- **Work to complete**:
What is needed is an exact copy of the lines in the listing below, from the one with "direction: rtl;" up to and including the one with "محقق نگردیده است.</p>", with no other lines.

- **Records to process**:
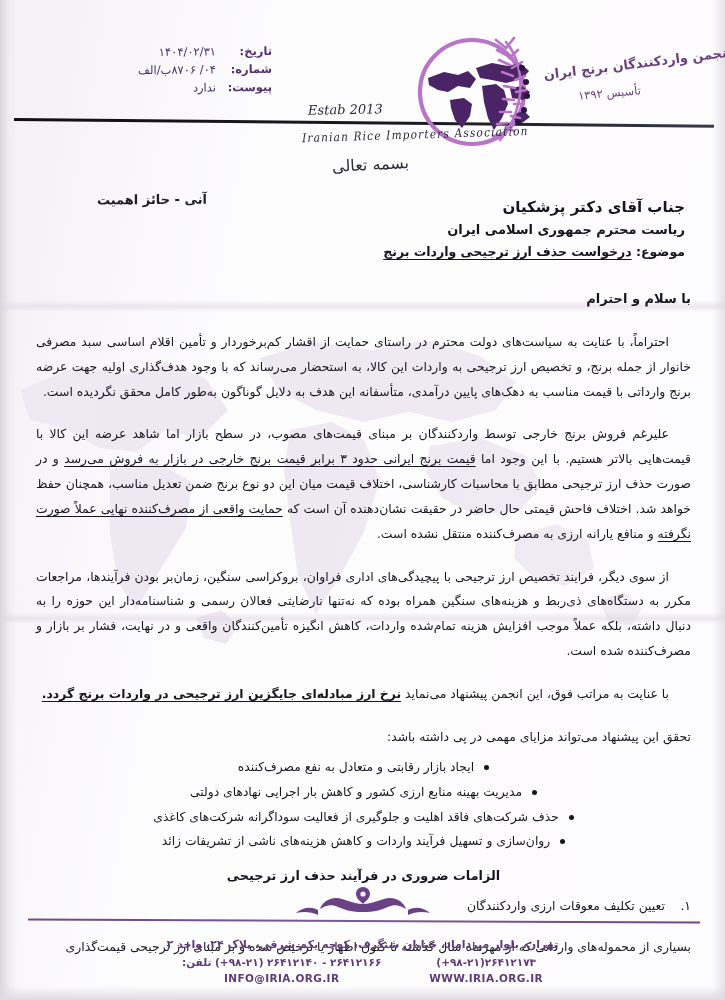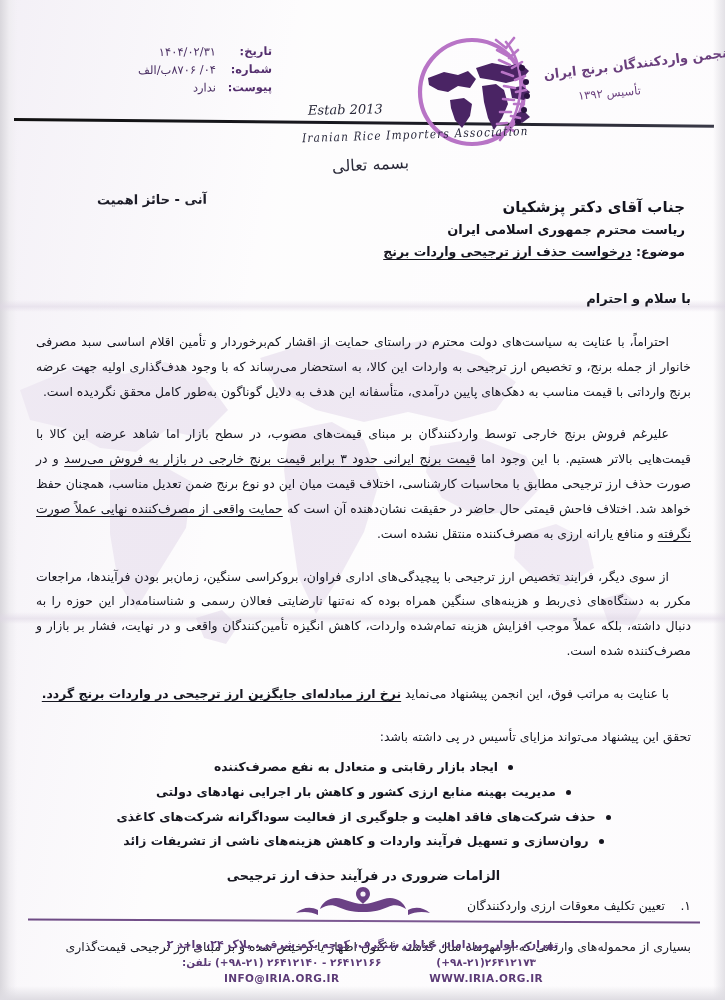--- a/index.html
+++ b/index.html
@@ -259,21 +259,20 @@
   }
   .para.no-indent { text-indent: 0; }
   .u { text-decoration: underline; text-underline-offset: 3px; }
   .b { font-weight: bold; text-decoration: underline; }
 
   .bullets {
     list-style: none;
     margin: 6px 0 9px 0;
     padding: 0 0 0 0;
     direction: rtl;
-    font-weight: bold;
   }
   .bullets li {
     position: relative;
     text-align: center;
     font-size: 12.3px;
     line-height: 2.0;
     padding-right: 0;
   }
   .bullets li .dot {
     display: inline-block;
@@ -449,21 +448,21 @@
     <div class="greeting">با سلام و احترام</div>
 
     <p class="para">احتراماً، با عنایت به سیاست‌های دولت محترم در راستای حمایت از اقشار کم‌برخوردار و تأمین اقلام اساسی سبد مصرفی خانوار از جمله برنج، و تخصیص ارز ترجیحی به واردات این کالا، به استحضار می‌رساند که با وجود هدف‌گذاری اولیه جهت عرضه برنج وارداتی با قیمت مناسب به دهک‌های پایین درآمدی، متأسفانه این هدف به دلایل گوناگون به‌طور کامل محقق نگردیده است.</p>
 
     <p class="para"><span>علیرغم فروش برنج خارجی توسط واردکنندگان بر مبنای قیمت‌های مصوب، در سطح بازار اما شاهد عرضه این کالا با قیمت‌هایی بالاتر هستیم. با این وجود اما </span><span class="u">قیمت برنج ایرانی حدود ۳ برابر قیمت برنج خارجی در بازار به فروش می‌رسد</span><span> و در صورت حذف ارز ترجیحی مطابق با محاسبات کارشناسی، اختلاف قیمت میان این دو نوع برنج ضمن تعدیل مناسب، همچنان حفظ خواهد شد. اختلاف فاحش قیمتی حال حاضر در حقیقت نشان‌دهنده آن است که </span><span class="u">حمایت واقعی از مصرف‌کننده نهایی عملاً صورت نگرفته</span><span> و منافع یارانه ارزی به مصرف‌کننده منتقل نشده است.</span></p>
 
     <p class="para">از سوی دیگر، فرایند تخصیص ارز ترجیحی با پیچیدگی‌های اداری فراوان، بروکراسی سنگین، زمان‌بر بودن فرآیندها، مراجعات مکرر به دستگاه‌های ذی‌ربط و هزینه‌های سنگین همراه بوده که نه‌تنها نارضایتی فعالان رسمی و شناسنامه‌دار این حوزه را به دنبال داشته، بلکه عملاً موجب افزایش هزینه تمام‌شده واردات، کاهش انگیزه تأمین‌کنندگان واقعی و در نهایت، فشار بر بازار و مصرف‌کننده شده است.</p>
 
     <p class="para"><span>با عنایت به مراتب فوق، این انجمن پیشنهاد می‌نماید </span><span class="u b">نرخ ارز مبادله‌ای جایگزین ارز ترجیحی در واردات برنج گردد.</span></p>
 
-    <p class="para no-indent">تحقق این پیشنهاد می‌تواند مزایای تأسیس در پی داشته باشد:</p>
+    <p class="para no-indent">تحقق این پیشنهاد می‌تواند مزایای مهمی در پی داشته باشد:</p>
 
     <ul class="bullets">
       <li><span class="dot"></span><span>ایجاد بازار رقابتی و متعادل به نفع مصرف‌کننده</span></li>
       <li><span class="dot"></span><span>مدیریت بهینه منابع ارزی کشور و کاهش بار اجرایی نهادهای دولتی</span></li>
       <li><span class="dot"></span><span>حذف شرکت‌های فاقد اهلیت و جلوگیری از فعالیت سوداگرانه شرکت‌های کاغذی</span></li>
       <li><span class="dot"></span><span>روان‌سازی و تسهیل فرآیند واردات و کاهش هزینه‌های ناشی از تشریفات زائد</span></li>
     </ul>
 
     <div class="section-head">الزامات ضروری در فرآیند حذف ارز ترجیحی</div>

- **Written answer**:
     direction: rtl;
-    font-weight: bold;
   }
   .bullets li {
     position: relative;
     text-align: center;
     font-size: 12.3px;
     line-height: 2.0;
     padding-right: 0;
   }
   .bullets li .dot {
     display: inline-block;
@@ -449,21 +448,21 @@
     <div class="greeting">با سلام و احترام</div>
 
     <p class="para">احتراماً، با عنایت به سیاست‌های دولت محترم در راستای حمایت از اقشار کم‌برخوردار و تأمین اقلام اساسی سبد مصرفی خانوار از جمله برنج، و تخصیص ارز ترجیحی به واردات این کالا، به استحضار می‌رساند که با وجود هدف‌گذاری اولیه جهت عرضه برنج وارداتی با قیمت مناسب به دهک‌های پایین درآمدی، متأسفانه این هدف به دلایل گوناگون به‌طور کامل محقق نگردیده است.</p>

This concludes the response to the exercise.